É interessante notar, por exemplo, como Zubiri era Xavier por causa de S. Francisco. Isto porque o teofilósofo nasceu a 4 de Dezembro (de 1898), portanto, um dia depois da memória litúrgica do santo.

 

O seu nome completo era José Francisco Xavier Zubiri Apalategui.

 

Mas o nome por que gostava de ser tratado era precisamente Xavier.

 

Refira-se, já agora, que Xavier significa casa nova, Zubiri quer dizer junto à ponte e Apalategui indica prateleira de um armário ou de uma estante, ou simplesmente biblioteca.

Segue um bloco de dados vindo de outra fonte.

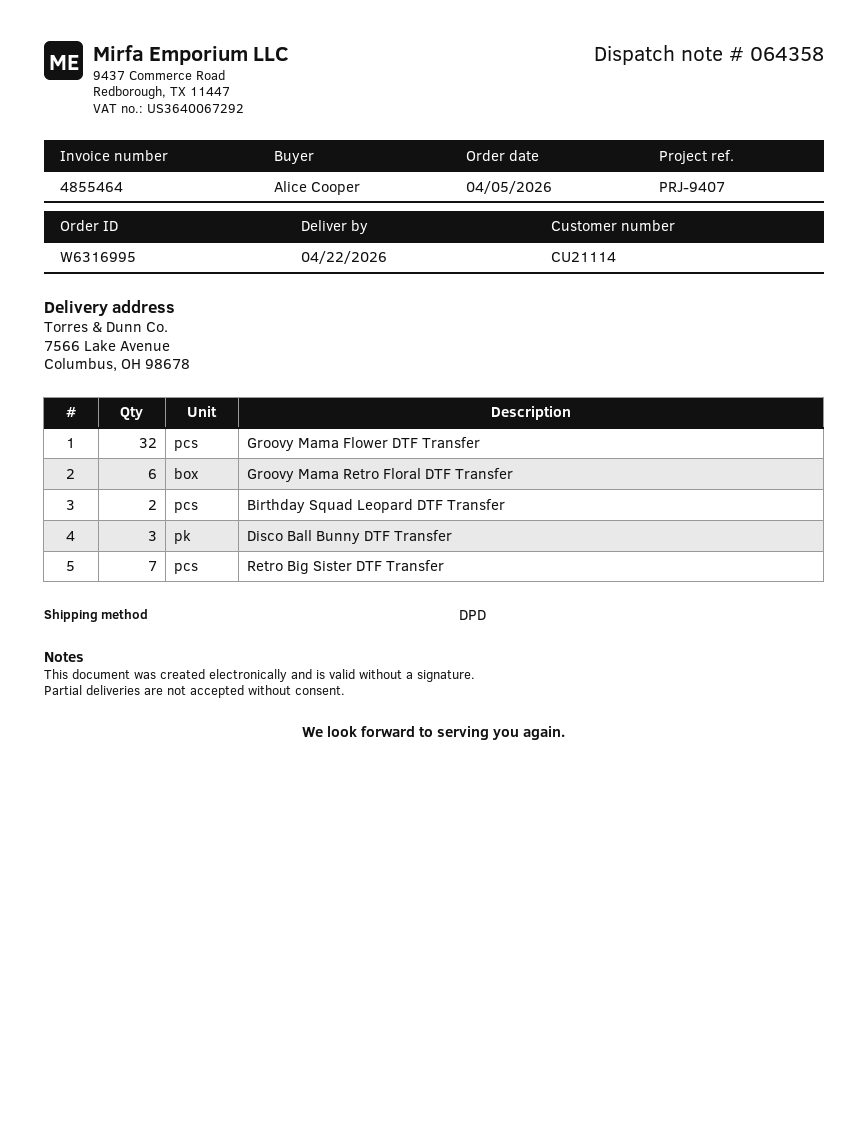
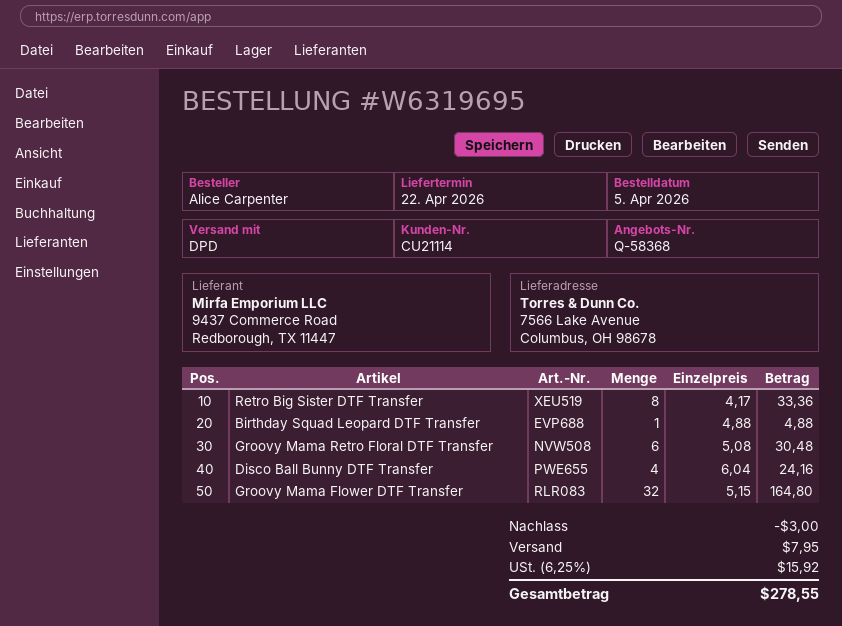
order number: W6316995 -> W6319695
ordered by: Alice Cooper -> Alice Carpenter
Birthday Squad Leopard DTF Transfer: 2 -> 1
Disco Ball Bunny DTF Transfer: 3 -> 4
Retro Big Sister DTF Transfer: 7 -> 8

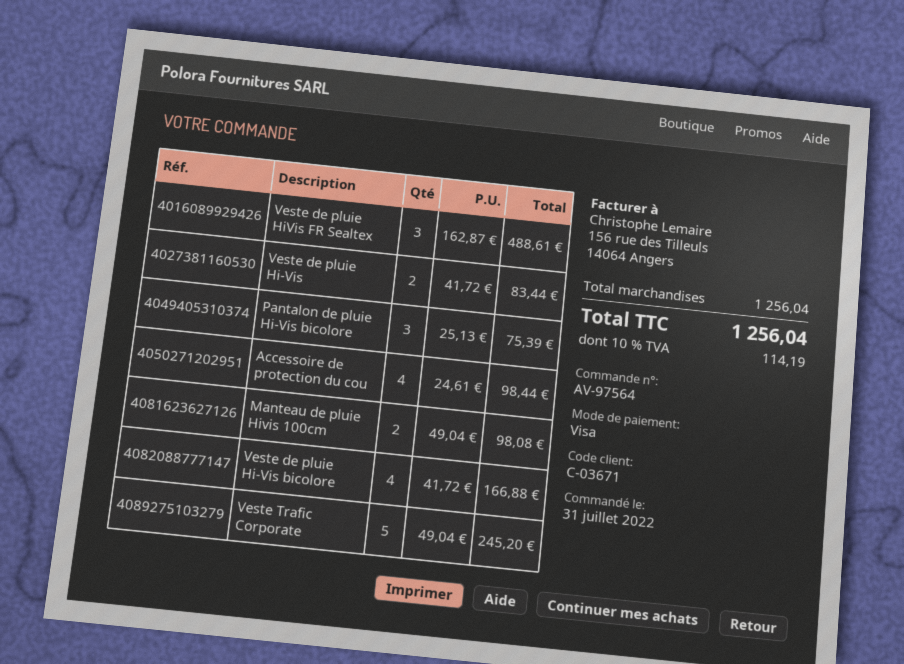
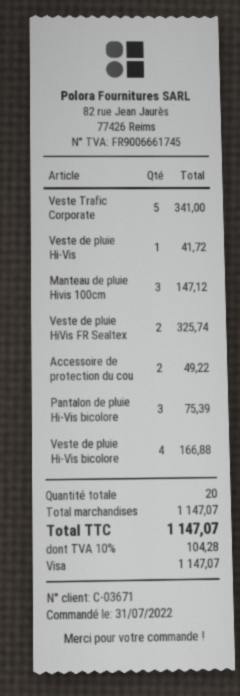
Veste de pluie HiVis FR Sealtex: 3 for 488.61 -> 2 for 325.74
Veste de pluie Hi-Vis: 2 for 83.44 -> 1 for 41.72
Accessoire de protection du cou: 4 for 98.44 -> 2 for 49.22
Manteau de pluie Hivis 100cm: 2 for 98.08 -> 3 for 147.12
Veste Trafic Corporate: 5 for 245.20 -> 5 for 341.00
subtotal: 1256.04 -> 1147.07
tax: 10% = 114.19 -> 10% = 104.28
total: 1256.04 -> 1147.07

publicado por Theosfera às 11:55

O Natal assinala, segundo S. João, o momento em que a Palavra divina assumiu forma humana e veio ao nosso encontro.

 

Eis, pois, uma bela oportunidade para reposicionar a nossa relação com a palavra.

 

Tente, por isso, ler mais, escrever mais, escutar mais. E, talvez, falar um pouco menos.

 

Há muitas palavras no ar que não chegam a descer ao coração!

publicado por Theosfera às 11:54

Vamos morrendo um pouco na morte dos outros. E os outros que morrem vão sobrevivendo enquanto nós vivemos.

 

Acabo de saber do passamento de José Mensurado.

 

Um desfile de recordações começou a assomar à lembrança. Outros tempos. Outro aprumo. Outra elegância.

 

O jornalismo pautava-se, naquela época, por uma grande sobriedade.

 

O protagonismo era dado aos factos. Não havia tantos protagonistas. Havia comedimento e humildade.

publicado por Theosfera às 11:53

Quem estava carente (todos nós o estamos) de boas notícias, sente-se obsequiado com esta notícia sublime.

 

Muitas horas depois, um conjunto de pescadores foi encontrado com vida no alto mar.

 

Mais do que uma notícia, é um verdadeiro milagre. Na tarde de anteontem e na manhã de ontem, já se incorporava a ideia de que tinham falecido.

 

O pároco, que fizera o funeral a 90 pescadores, preparava-se para as exéquias de mais seis.

 

Muitos agradeceram a Deus. É um gesto bonito, embora tenhamos de pensar em tantos que, também tendo rezado e com igual fé, não foram atendidos e perderam os seus familiares.

 

Como explicar isso? Não sei.

 

É a minha sincera, única e última resposta!

publicado por Theosfera às 11:51

 A solidez de uma casa depende dos seus alicerces. Uma árvore tem muito a ver com as suas raízes. O percurso de uma vida está completamente ligado à infância.

 

Ao ouvir falar do percurso assustador de José Guedes, conhecido pelo apodo de «estripador de Lisboa», o mais decisivo está no começo.

 

Foi uma criança abandonada pela mãe quando tinha dois anos.

 

Está quase tudo dito.

 

O que se perde nesta altura (equilíbrio, afecto, identidade, moderação) dificilmente se reencontra!